(Dataset Opens)

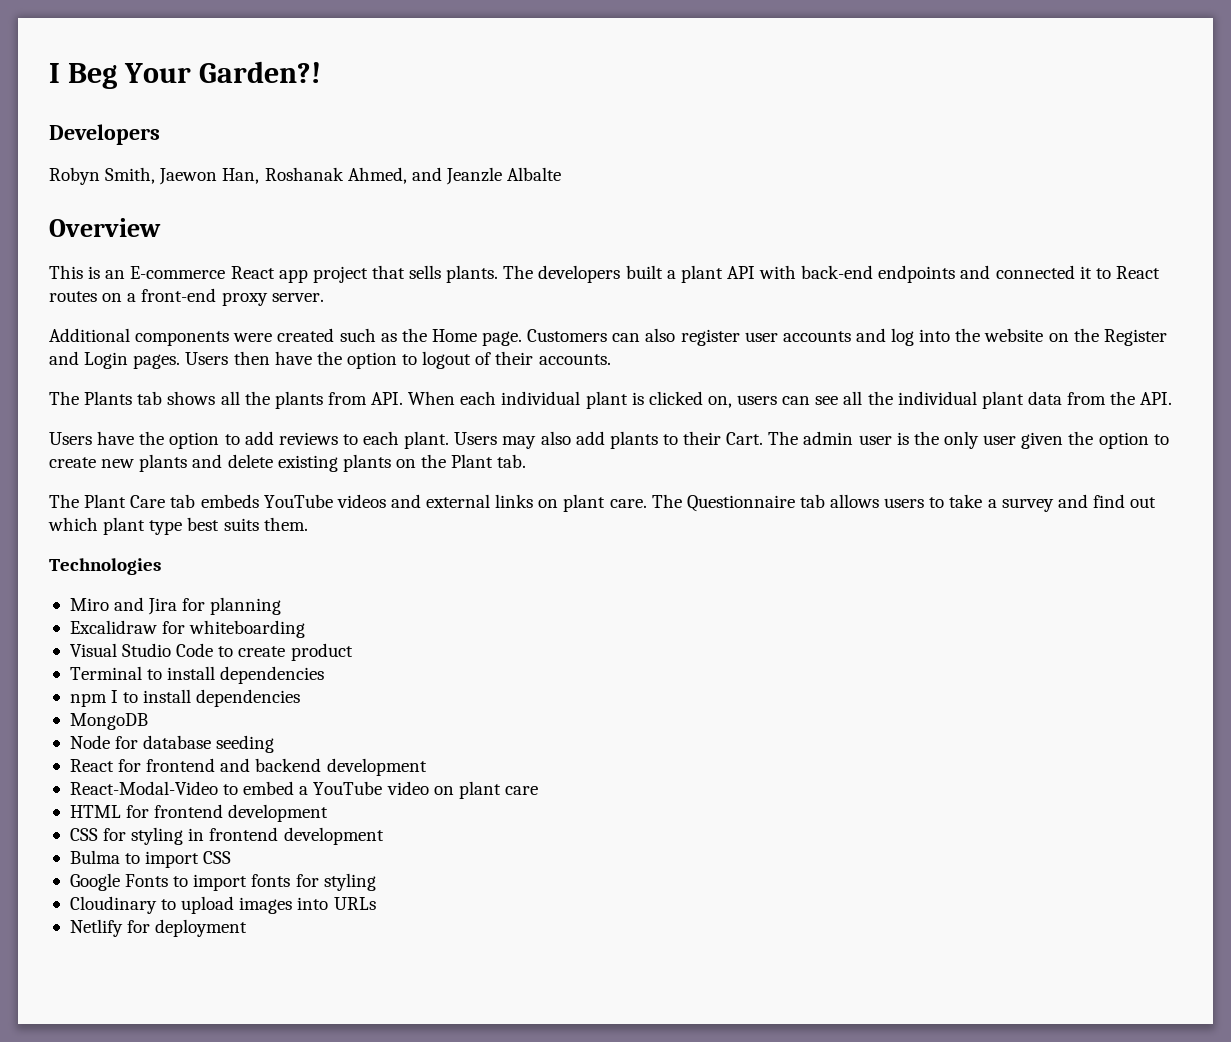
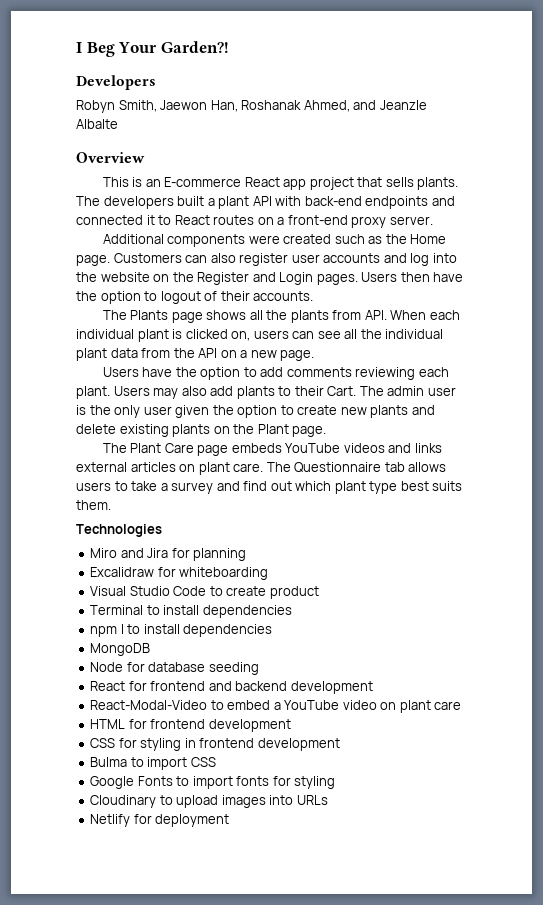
[137,391,163,405] tab -> [171,312,203,323] page
[1140,392,1173,405] API. -> [198,348,315,361] API on a new page.
[278,432,358,445] reviews to -> [286,367,416,380] comments reviewing
[497,454,527,468] tab. -> [292,426,327,437] page.
[170,494,196,508] tab -> [197,445,229,456] page
[426,494,534,508] external links -> [414,443,442,453] [76,462,176,472] links external articles

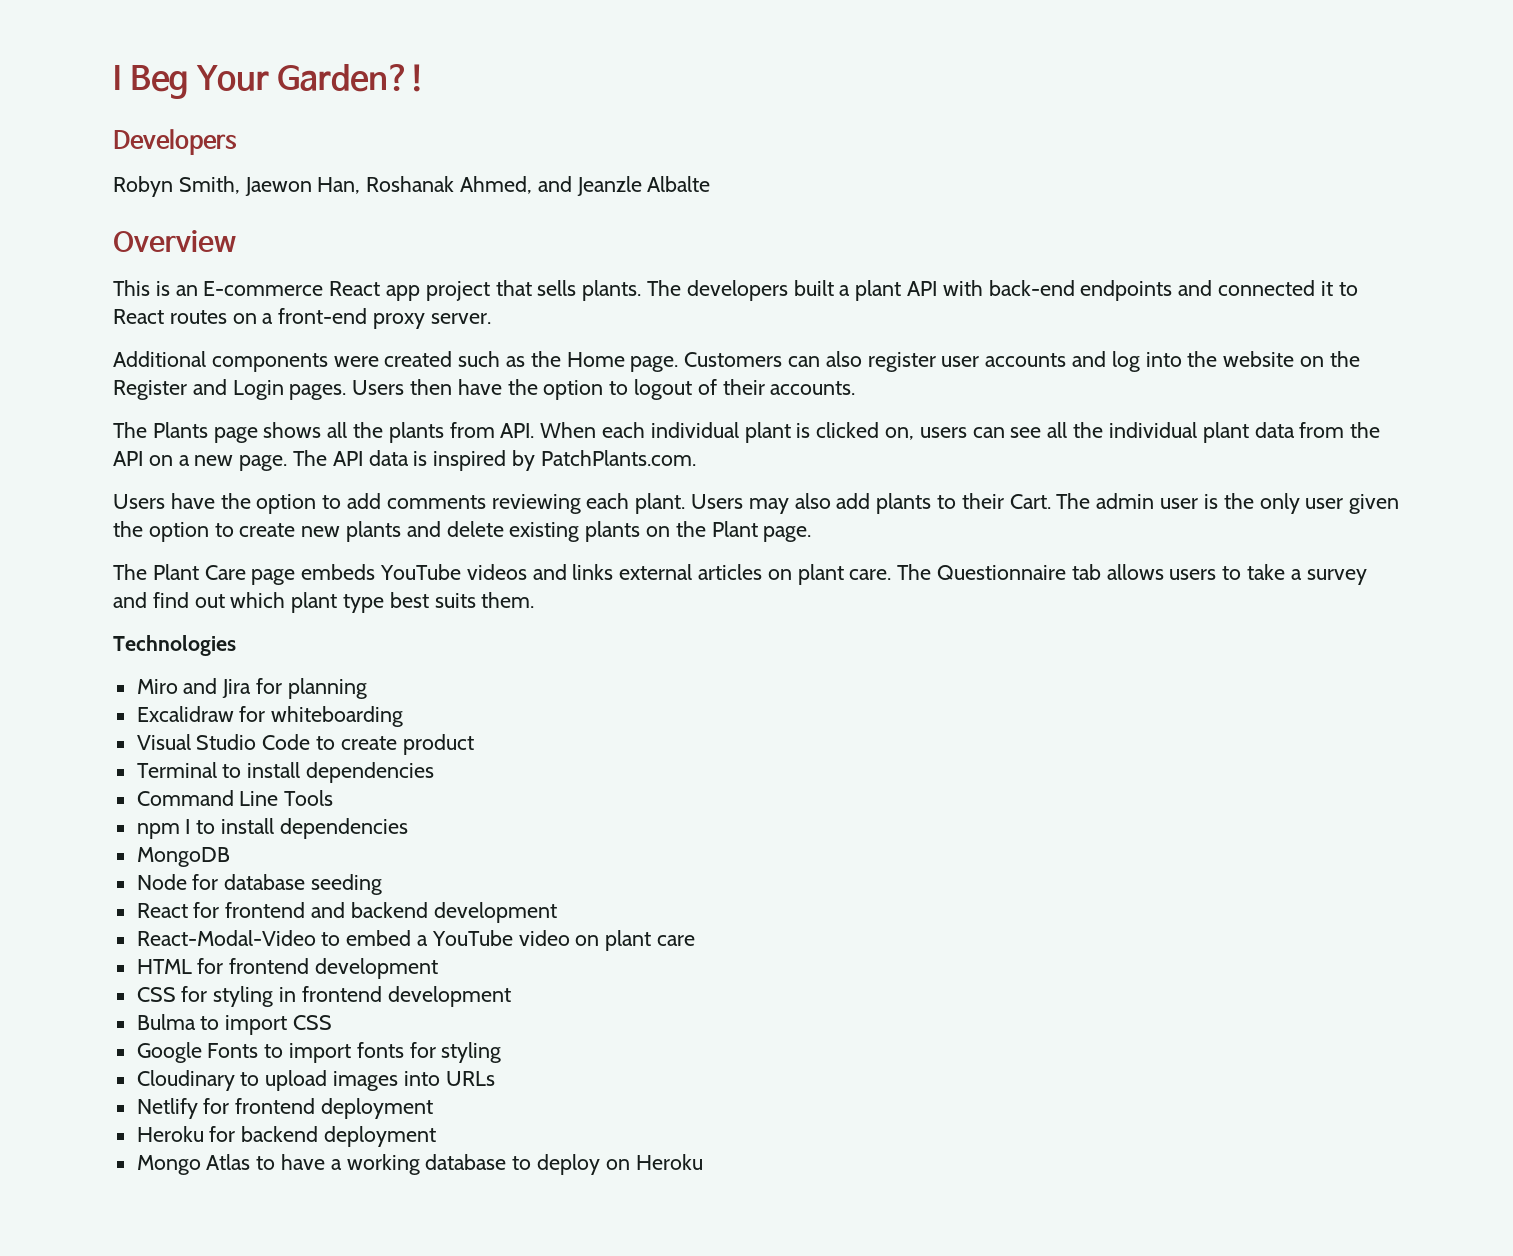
(315, 355) none -> [293,450,696,471] The API data is inspired by PatchPlants.com.
(292, 611) none -> [136,790,334,806] // Command Line Tools
[155,814,230,827] deployment -> [235,1098,434,1119] [136,1126,437,1147] [136,1154,703,1175] frontend deployment // Heroku for backend deployment // Mongo Atlas to have a working database to deploy on Heroku

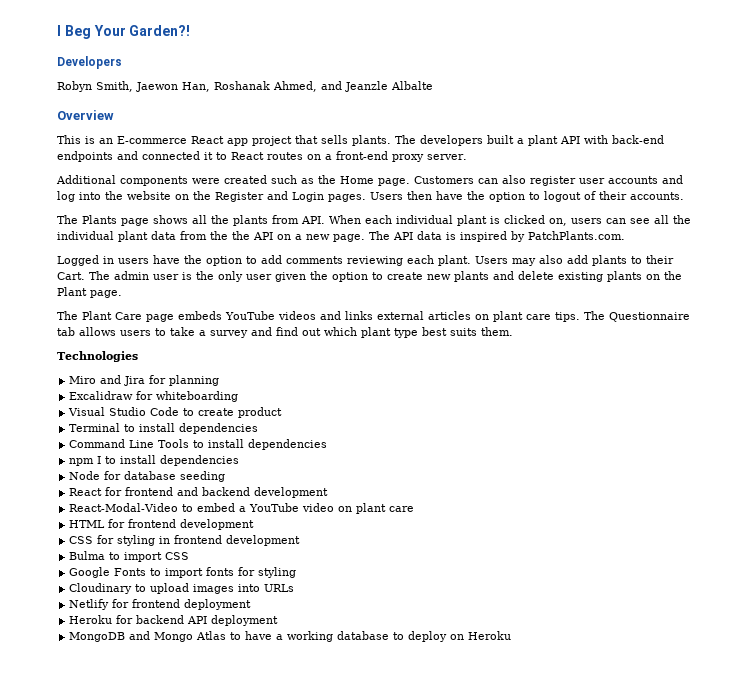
(1381, 430) none -> [232,231,250,240] the
[113,494,165,509] Users -> [57,255,149,266] Logged in users
[849,569,892,580] care. -> [526,312,580,322] care tips.
(334, 798) none -> [193,439,328,450] to install dependencies
[136,847,230,867] // MongoDB -> (240, 460) none
[324,1126,437,1147] deployment // -> [187,615,279,626] [69,631,151,642] API deployment // MongoDB and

(Dataset Closes)

- What is required -
Text only, no pictures: copy every entry exactly.

- Response below -
[137,391,163,405] tab -> [171,312,203,323] page
[1140,392,1173,405] API. -> [198,348,315,361] API on a new page.
[278,432,358,445] reviews to -> [286,367,416,380] comments reviewing
[497,454,527,468] tab. -> [292,426,327,437] page.
[170,494,196,508] tab -> [197,445,229,456] page
[426,494,534,508] external links -> [414,443,442,453] [76,462,176,472] links external articles

(315, 355) none -> [293,450,696,471] The API data is inspired by PatchPlants.com.
(292, 611) none -> [136,790,334,806] // Command Line Tools
[155,814,230,827] deployment -> [235,1098,434,1119] [136,1126,437,1147] [136,1154,703,1175] frontend deployment // Heroku for backend deployment // Mongo Atlas to have a working database to deploy on Heroku

(1381, 430) none -> [232,231,250,240] the
[113,494,165,509] Users -> [57,255,149,266] Logged in users
[849,569,892,580] care. -> [526,312,580,322] care tips.
(334, 798) none -> [193,439,328,450] to install dependencies
[136,847,230,867] // MongoDB -> (240, 460) none
[324,1126,437,1147] deployment // -> [187,615,279,626] [69,631,151,642] API deployment // MongoDB and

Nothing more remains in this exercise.